Boosting Adversarial Transferability via Ensemble Non-Attention

TL;DR

This work designs a novel ensemble attack, NAMEA, which for the first time integrates the gradients from the non-attention areas of ensemble models into the iterative gradient optimization process, and pioneer a new way of decoupling the gradients of non-attention areas from those of attention areas while merging gradients by meta-learning.

Abstract

Ensemble attacks integrate the outputs of surrogate models with diverse architectures, which can be combined with various gradient-based attacks to improve adversarial transferability. However, previous work shows unsatisfactory attack performance when transferring across heterogeneous model architectures. The main reason is that the gradient update directions of heterogeneous surrogate models differ widely, making it hard to reduce the gradient variance of ensemble models while making the best of individual model. To tackle this challenge, we design a novel ensemble attack, NAMEA, which for the first time integrates the gradients from the non-attention areas of ensemble models into the iterative gradient optimization process. Our design is inspired by the observation that the attention areas of heterogeneous models vary sharply, thus the non-attention areas of ViTs are likely to be the focus of CNNs and vice versa. Therefore, we merge the gradients respectively from the attention and non-attention areas of ensemble models so as to fuse the transfer information of CNNs and ViTs. Specifically, we pioneer a new way of decoupling the gradients of non-attention areas from those of attention areas, while merging gradients by meta-learning. Empirical evaluations on ImageNet dataset indicate that NAMEA outperforms AdaEA and SMER, the state-of-the-art ensemble attacks by an average of 15.0% and 9.6%, respectively. This work is the first attempt to explore the power of ensemble non-attention in boosting cross-architecture transferability, providing new insights into launching ensemble attacks.

Paper Structure

This paper contains 22 sections, 12 equations, 11 figures, 13 tables, 1 algorithm.

Figures (11)

  • Figure 1: Attention heatmaps and classification accuracies of clean and masked images.
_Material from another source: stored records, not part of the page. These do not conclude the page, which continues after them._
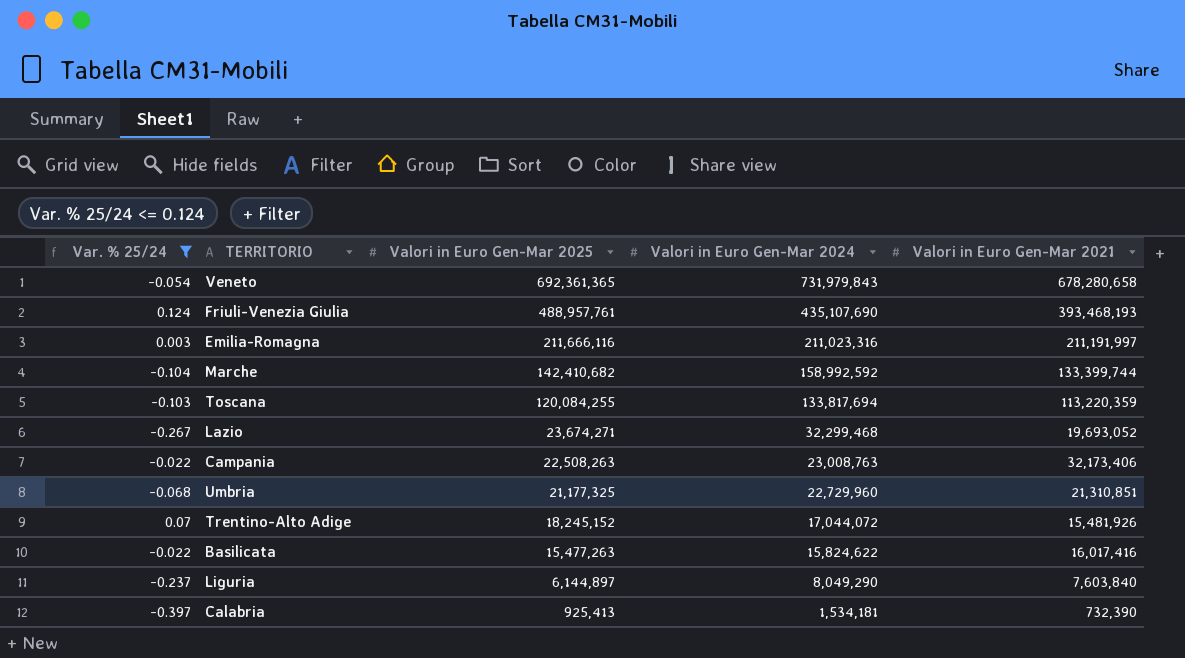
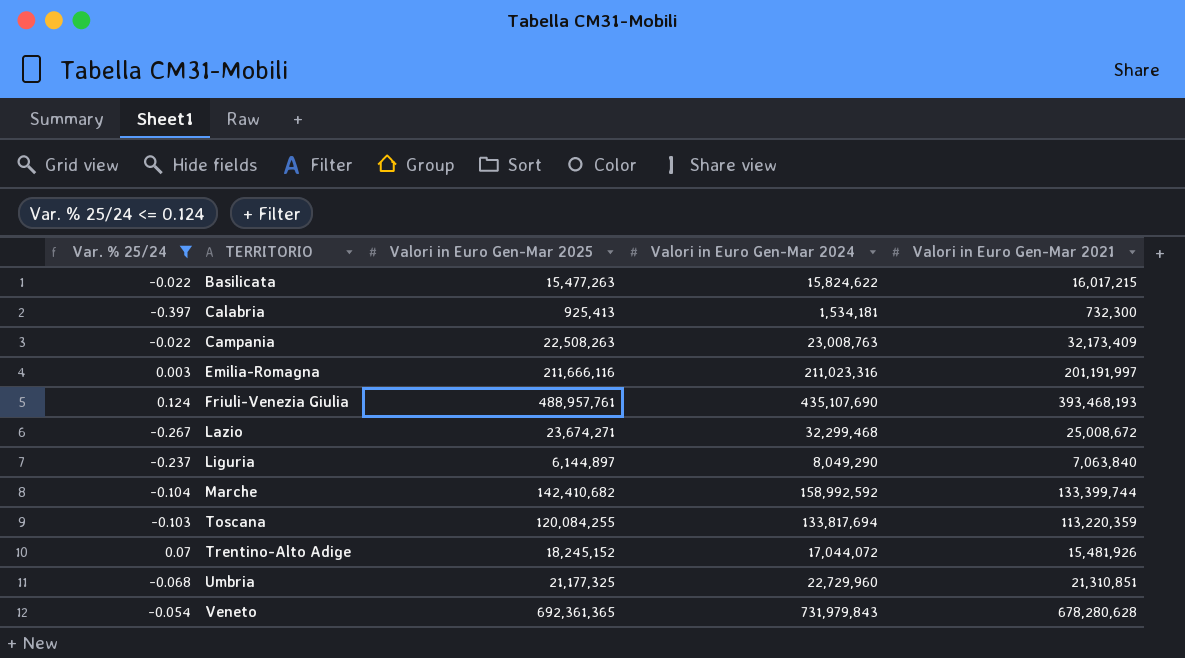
row order: Valori in Euro Gen-Mar 2025 descending -> TERRITORIO ascending
Basilicata | Valori in Euro Gen-Mar 2021: 16,017,416 -> 16,017,215
Calabria | Valori in Euro Gen-Mar 2021: 732,390 -> 732,300
Campania | Valori in Euro Gen-Mar 2021: 32,173,406 -> 32,173,409
Emilia-Romagna | Valori in Euro Gen-Mar 2021: 211,191,997 -> 201,191,997
Lazio | Valori in Euro Gen-Mar 2021: 19,693,052 -> 25,008,672
Liguria | Valori in Euro Gen-Mar 2021: 7,603,840 -> 7,063,840
Veneto | Valori in Euro Gen-Mar 2021: 678,280,658 -> 678,280,628

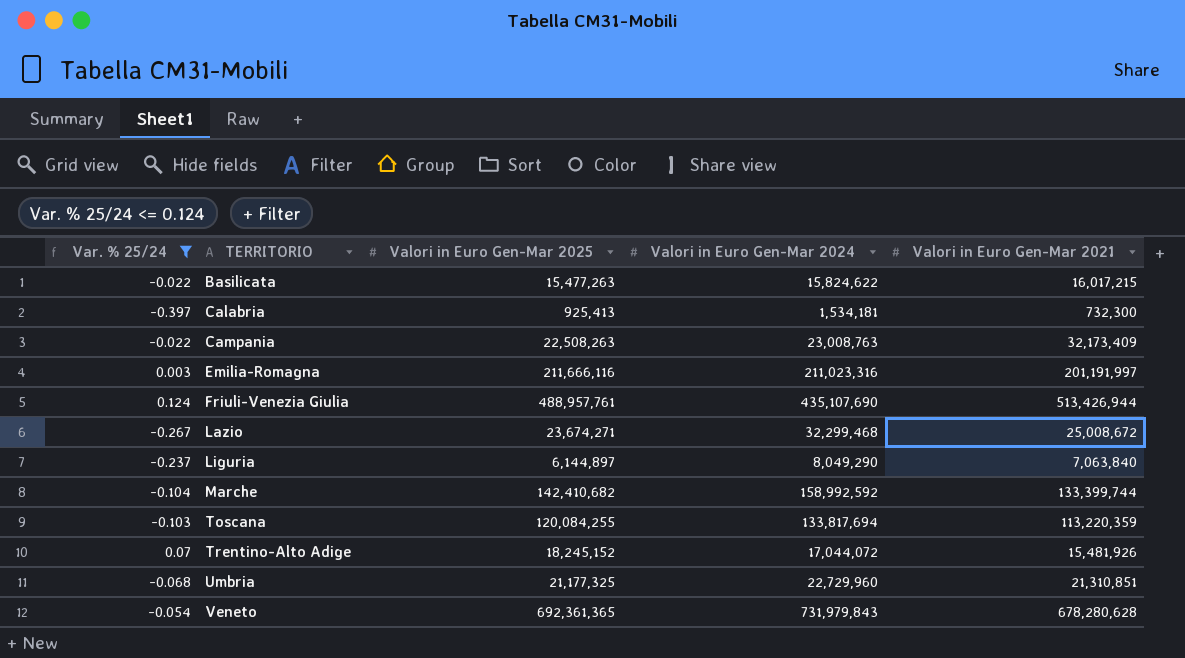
Friuli-Venezia Giulia | Valori in Euro Gen-Mar 2021: 393,468,193 -> 513,426,944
A masked image is crafted by replacing the attention area of ResNet-18 with random noises. Target models include ResNet-50, DeiT-S, and ViT-S.
  • Figure 2: The attack direction search strategies of AdaEA, SMER and NAMEA. AdaEA focuses on reducing gradient discrepancies to improve attack effectiveness. SMER leverages model diversity to search the attack direction. NAMEA merges gradients of attention and non-attention areas by meta-learning to obtain a more accurate attack direction.
  • Figure 3: Overview of NAMEA. Left: Meta-gradient optimization process. Attention meta-training updates the gradient $g^{k+1}_{tr}$ based on model's attention areas; Non-attention meta-testing updates the gradient $g^{k+1}_{te}$ based on model's non-attention areas; Final update merges the gradients from meta-training and meta-testing steps to obtain the final gradient $g^{t+1}$. Right: The comparison of perturbation search process. NAMEA can quickly find the optimal direction, avoiding falling into local optimality.
  • Figure 4: Average ASRs (%) of NAMEA under varying threshold. Base: I-FGSM (Left) and MI-FGSM (Right).
  • Figure 5: Left: Ablation study on meta-learning and GSO. Right: Ablation study on padding values in masked areas.